Bayesian Meta-Learning for Earth Observation: Better Models with Less Data

Lead Research Organisation: University of Edinburgh
Department Name: Sch of Informatics

Abstract

Machine learning has brought significant improvements to pattern recognition systems in the past decade [5]. The three main factors that this success is attributed to are the use of deep neural networks, very large annotated training datasets, and abundant computing resources. However, for many earth observations problems only small training datasets are available. One promising family of machine learning techniques for dealing with limited training data is meta-learning-also known as learning to learn [4]. Given several pattern recognition problems from the same application domain (e.g., object detection in satellite images) these approaches are able to automatically construct new machine learning algorithms that are specialised for the application domain of interest. When deployed on novel tasks from the same domain, these meta-learned algorithms require less data and computing resources in order to train an effective model compared to conventional machine learning approaches.Meta-learning methods are most commonly applied to datasets containing images of people or everyday objects, with the goal of creating learning algorithms that are able to quickly train models on images that contain novel object categories.

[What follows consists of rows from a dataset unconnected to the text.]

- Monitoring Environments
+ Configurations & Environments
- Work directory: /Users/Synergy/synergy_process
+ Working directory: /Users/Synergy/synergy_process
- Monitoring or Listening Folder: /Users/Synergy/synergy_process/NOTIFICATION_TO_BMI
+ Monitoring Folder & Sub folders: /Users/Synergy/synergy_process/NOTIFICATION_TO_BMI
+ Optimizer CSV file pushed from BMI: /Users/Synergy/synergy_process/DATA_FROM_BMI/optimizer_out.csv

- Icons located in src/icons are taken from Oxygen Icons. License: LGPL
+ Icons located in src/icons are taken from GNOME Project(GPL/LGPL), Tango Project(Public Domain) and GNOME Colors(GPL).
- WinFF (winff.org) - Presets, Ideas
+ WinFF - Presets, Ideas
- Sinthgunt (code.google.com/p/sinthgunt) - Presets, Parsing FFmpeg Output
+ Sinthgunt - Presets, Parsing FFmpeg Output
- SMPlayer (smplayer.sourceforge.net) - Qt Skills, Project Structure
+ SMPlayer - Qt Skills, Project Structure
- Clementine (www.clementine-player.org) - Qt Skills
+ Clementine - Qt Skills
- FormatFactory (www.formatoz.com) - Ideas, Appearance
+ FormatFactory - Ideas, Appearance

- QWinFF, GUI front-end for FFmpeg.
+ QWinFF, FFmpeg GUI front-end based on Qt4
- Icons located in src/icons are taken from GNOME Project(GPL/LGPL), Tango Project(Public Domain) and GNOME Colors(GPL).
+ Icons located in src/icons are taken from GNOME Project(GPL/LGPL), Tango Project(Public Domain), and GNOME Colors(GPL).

Such methods are unsuitable for the earth observation problem setting, because of the additional structure in earth observation data compared to conventional everyday photo collections. In addition, in many situations satellites will acquire multiple images of the same region, and there will be considerable overlap in content between these images. This overlapping content violates standard independence assumptions made by machine learning methods. Naively ignoring this structure will yield machine learning models with suboptimal performance, but bespoke meta-learning approaches that instead explicitly take advantage of these temporal and spatial structures in the data have the potential to provide even more powerful models.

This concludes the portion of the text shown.